**What you need to do:** Below are some records; copy each line in them that contains "http".
*** Opening of Material shown ***
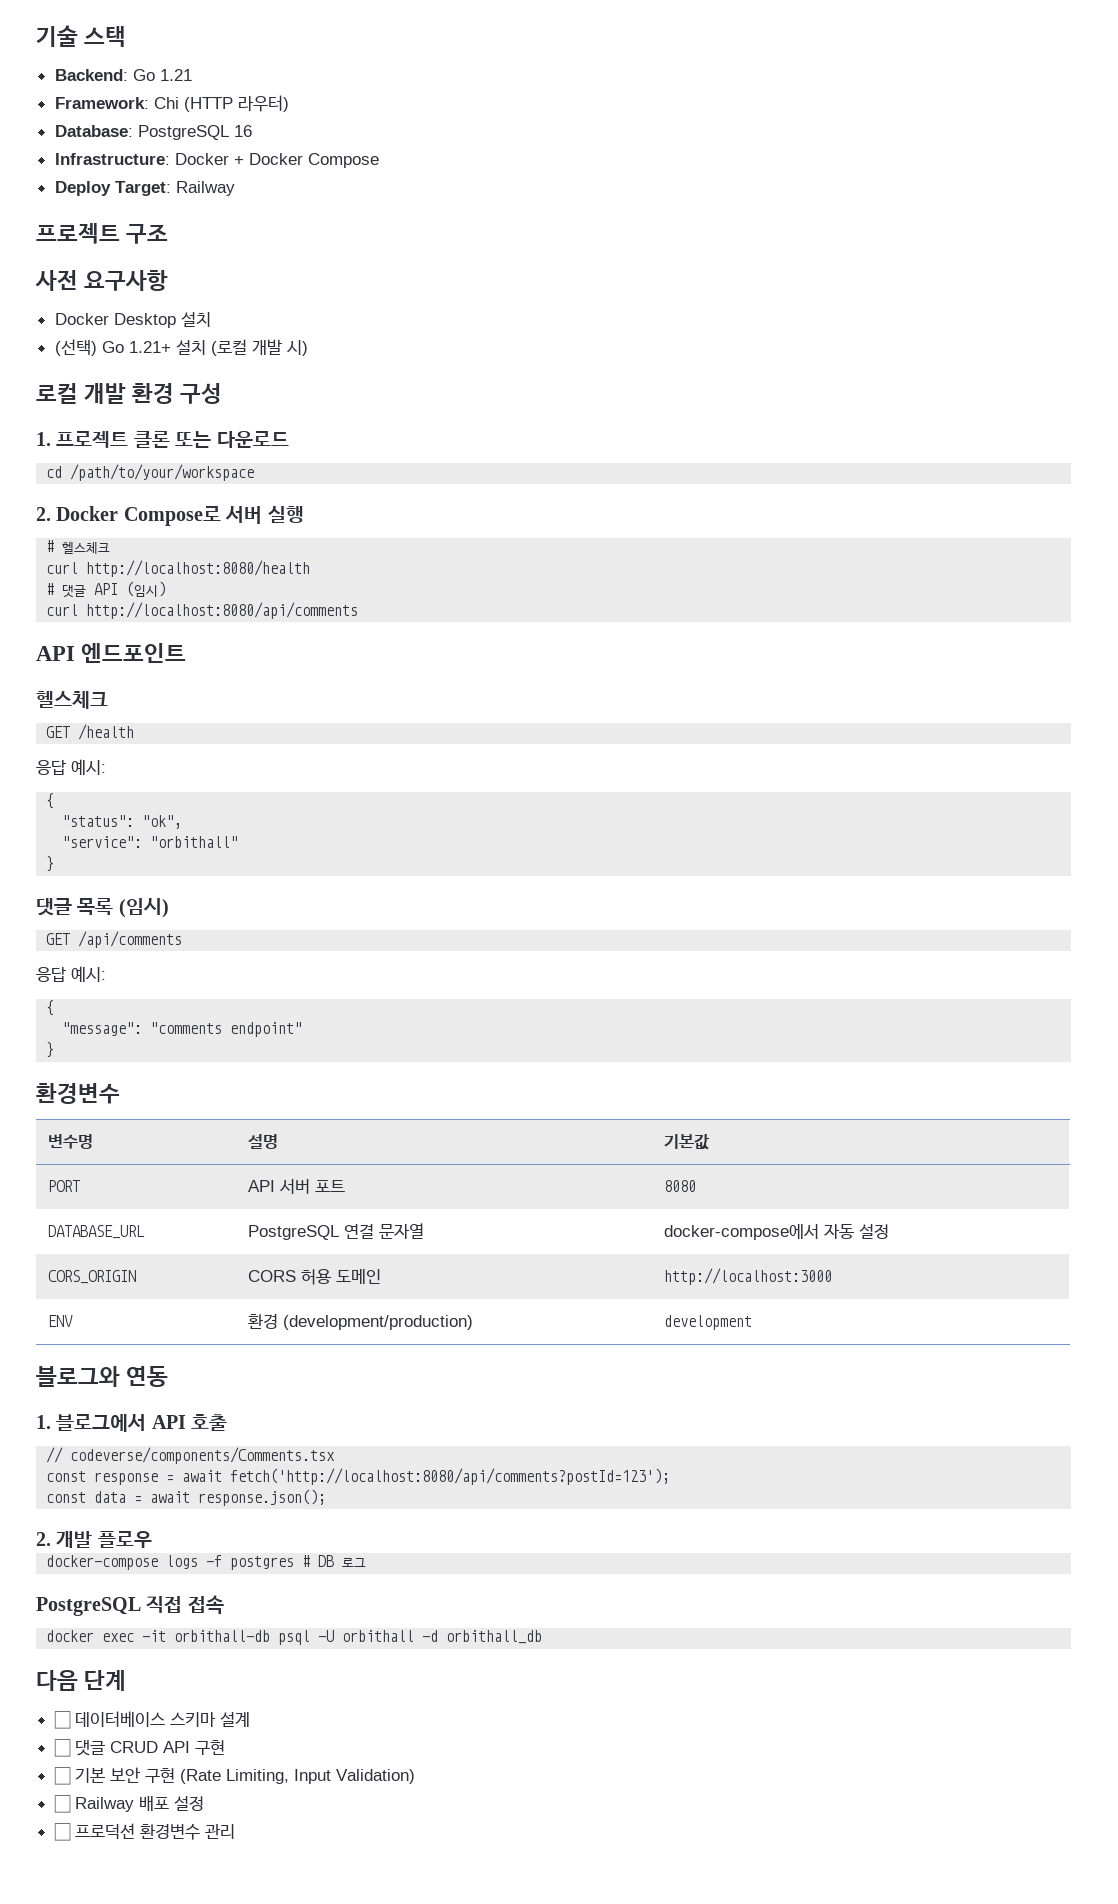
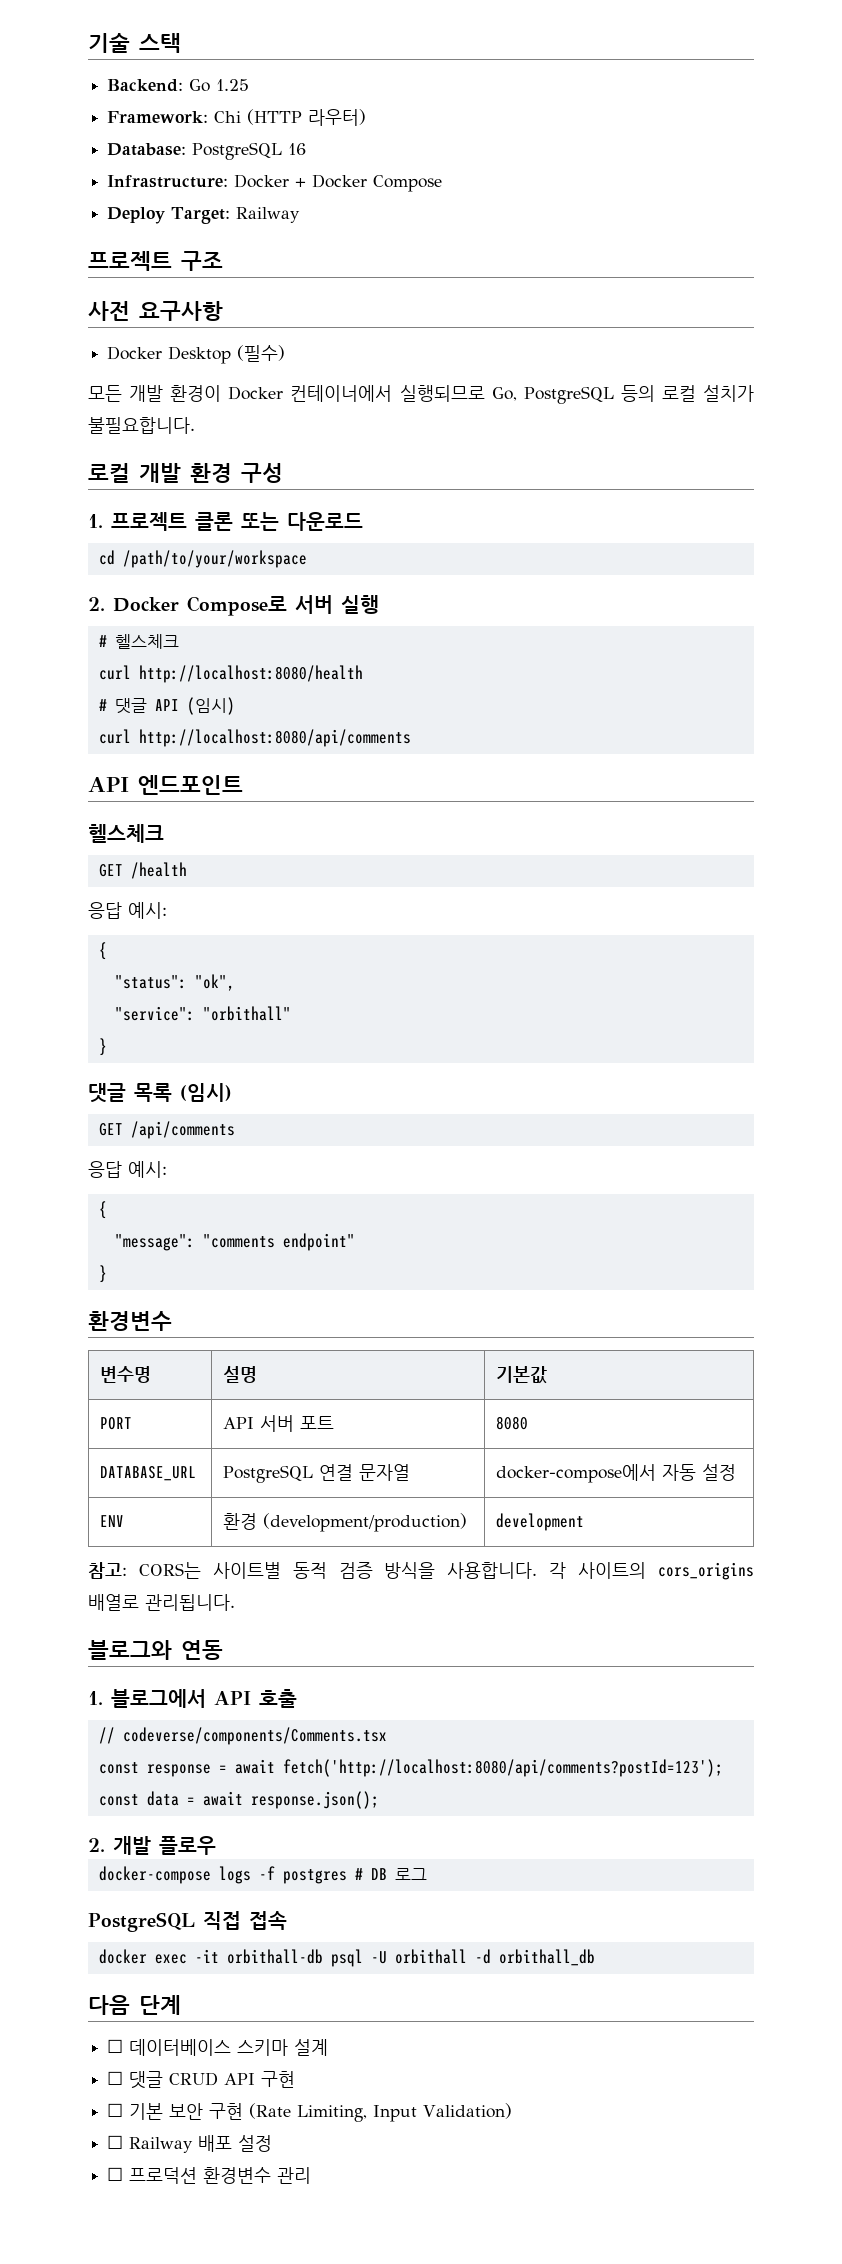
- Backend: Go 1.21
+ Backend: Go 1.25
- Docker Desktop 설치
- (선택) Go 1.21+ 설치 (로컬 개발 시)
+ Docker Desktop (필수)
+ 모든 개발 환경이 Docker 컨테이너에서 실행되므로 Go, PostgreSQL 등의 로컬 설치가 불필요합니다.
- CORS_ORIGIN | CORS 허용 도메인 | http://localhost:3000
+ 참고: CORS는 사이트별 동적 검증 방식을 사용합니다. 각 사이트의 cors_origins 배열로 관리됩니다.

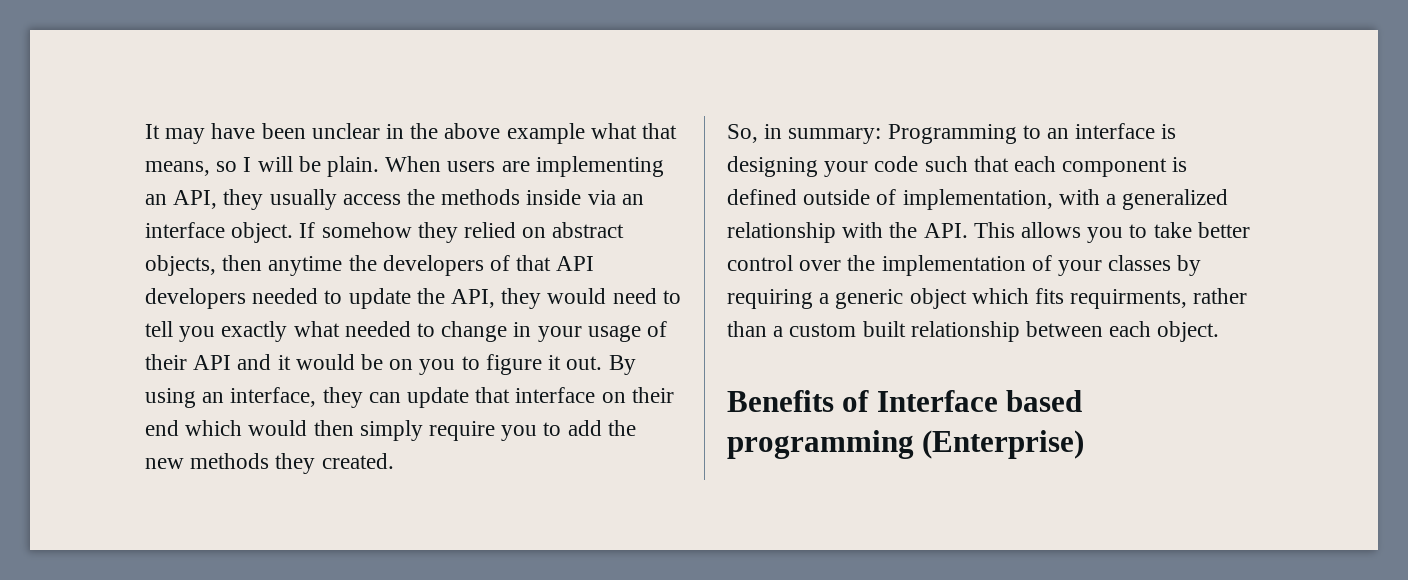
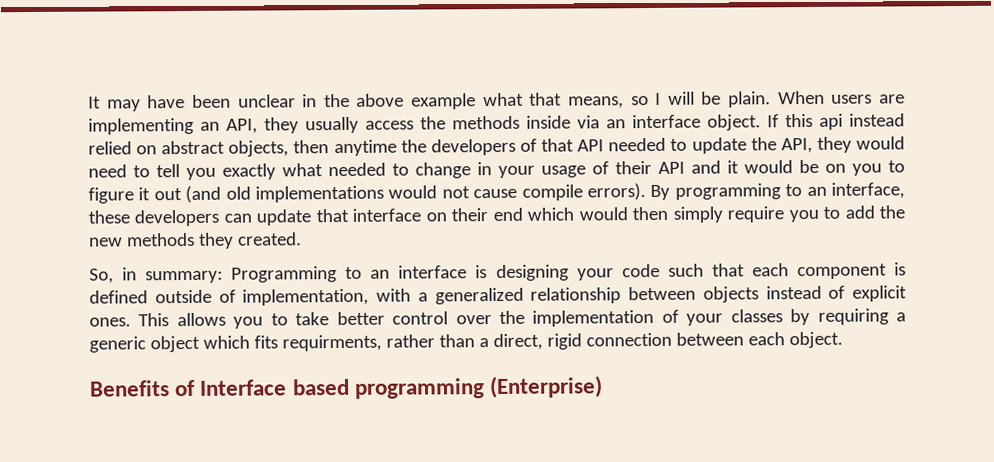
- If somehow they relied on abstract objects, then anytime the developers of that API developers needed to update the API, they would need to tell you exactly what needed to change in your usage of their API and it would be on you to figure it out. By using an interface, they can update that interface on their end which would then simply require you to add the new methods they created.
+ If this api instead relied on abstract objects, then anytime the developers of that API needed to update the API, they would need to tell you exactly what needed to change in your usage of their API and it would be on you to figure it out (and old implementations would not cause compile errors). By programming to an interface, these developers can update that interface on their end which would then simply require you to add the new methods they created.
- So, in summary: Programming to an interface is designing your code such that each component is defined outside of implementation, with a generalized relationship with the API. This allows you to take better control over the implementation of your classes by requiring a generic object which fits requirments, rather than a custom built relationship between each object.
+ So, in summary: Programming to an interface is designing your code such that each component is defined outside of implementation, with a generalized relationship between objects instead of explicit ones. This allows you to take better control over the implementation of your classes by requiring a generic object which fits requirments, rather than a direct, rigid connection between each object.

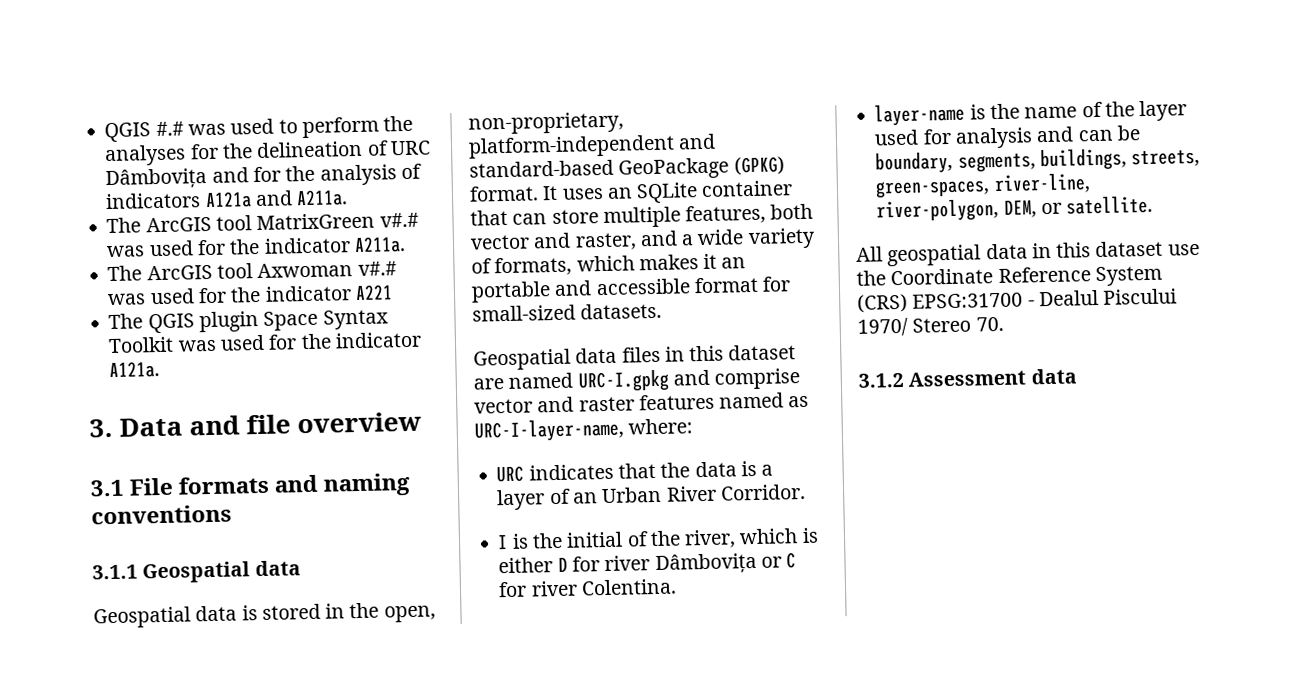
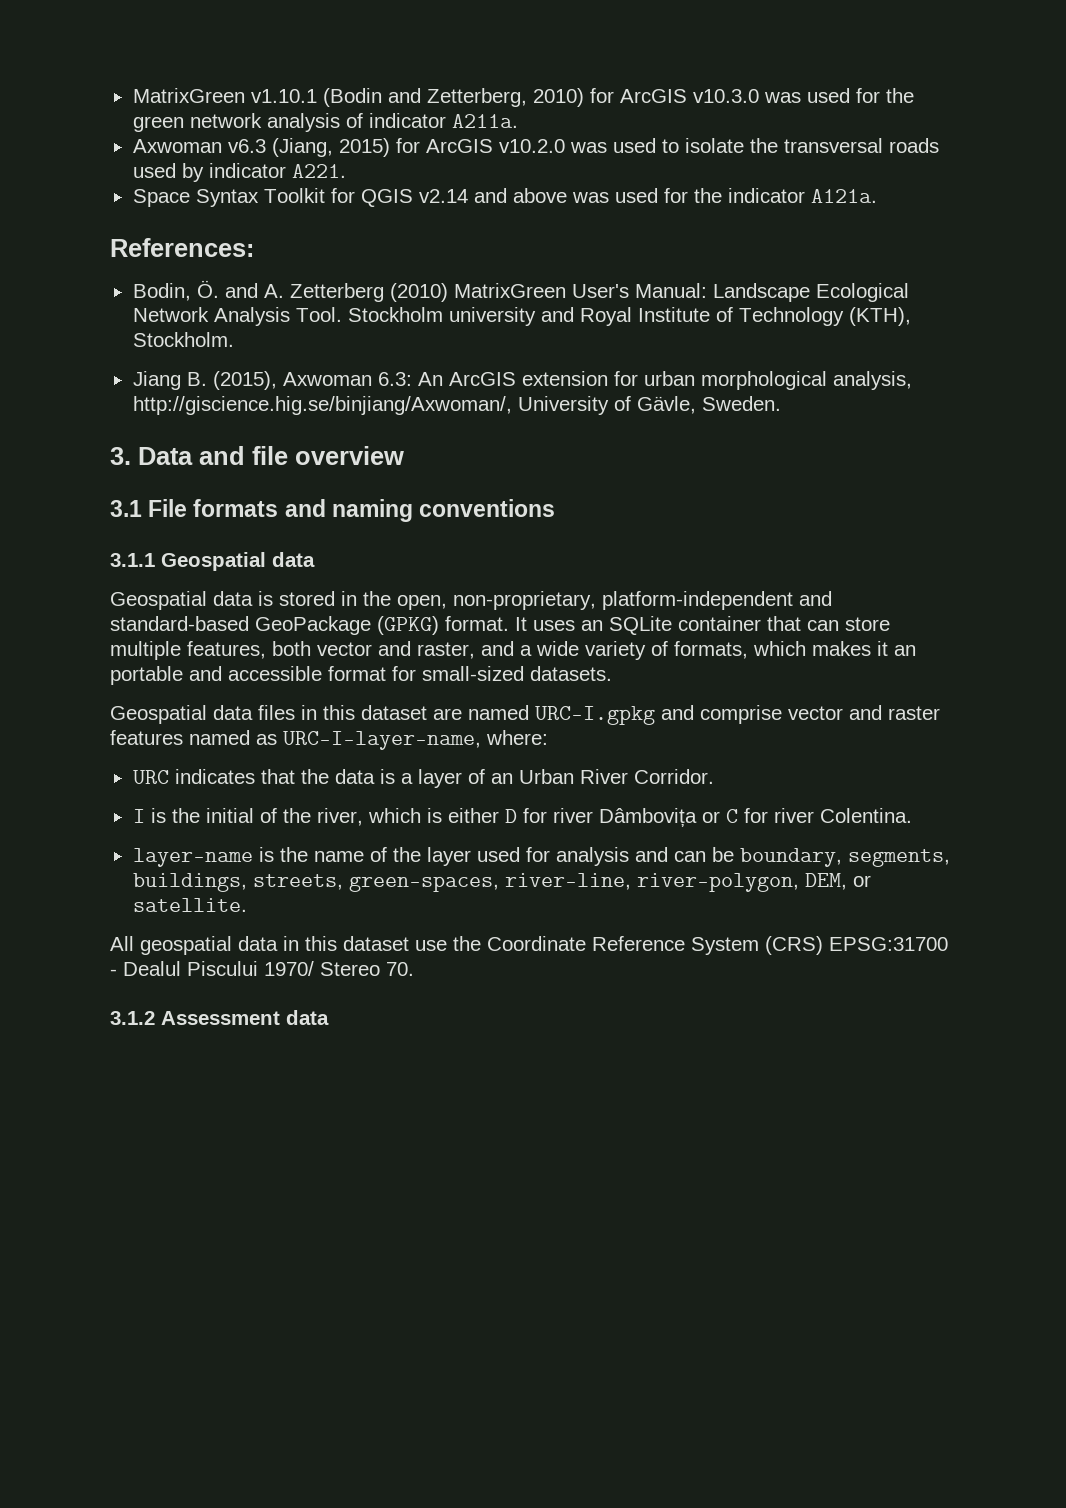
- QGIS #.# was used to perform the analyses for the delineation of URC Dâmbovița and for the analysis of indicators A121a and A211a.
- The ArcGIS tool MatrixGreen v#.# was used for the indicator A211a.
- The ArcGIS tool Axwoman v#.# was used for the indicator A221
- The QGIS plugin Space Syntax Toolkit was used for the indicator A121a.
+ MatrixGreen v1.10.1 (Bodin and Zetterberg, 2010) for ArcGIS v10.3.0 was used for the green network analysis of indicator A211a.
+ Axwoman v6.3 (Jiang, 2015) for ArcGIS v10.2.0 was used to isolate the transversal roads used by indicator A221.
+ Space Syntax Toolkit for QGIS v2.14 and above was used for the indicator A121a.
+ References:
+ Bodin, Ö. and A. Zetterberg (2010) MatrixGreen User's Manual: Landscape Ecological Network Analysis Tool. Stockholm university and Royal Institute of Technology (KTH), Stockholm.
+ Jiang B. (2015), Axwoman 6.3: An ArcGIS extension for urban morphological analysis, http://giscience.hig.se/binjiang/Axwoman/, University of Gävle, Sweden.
*** Close of Material shown ***
**The answer:**
- CORS_ORIGIN | CORS 허용 도메인 | http://localhost:3000
+ Jiang B. (2015), Axwoman 6.3: An ArcGIS extension for urban morphological analysis, http://giscience.hig.se/binjiang/Axwoman/, University of Gävle, Sweden.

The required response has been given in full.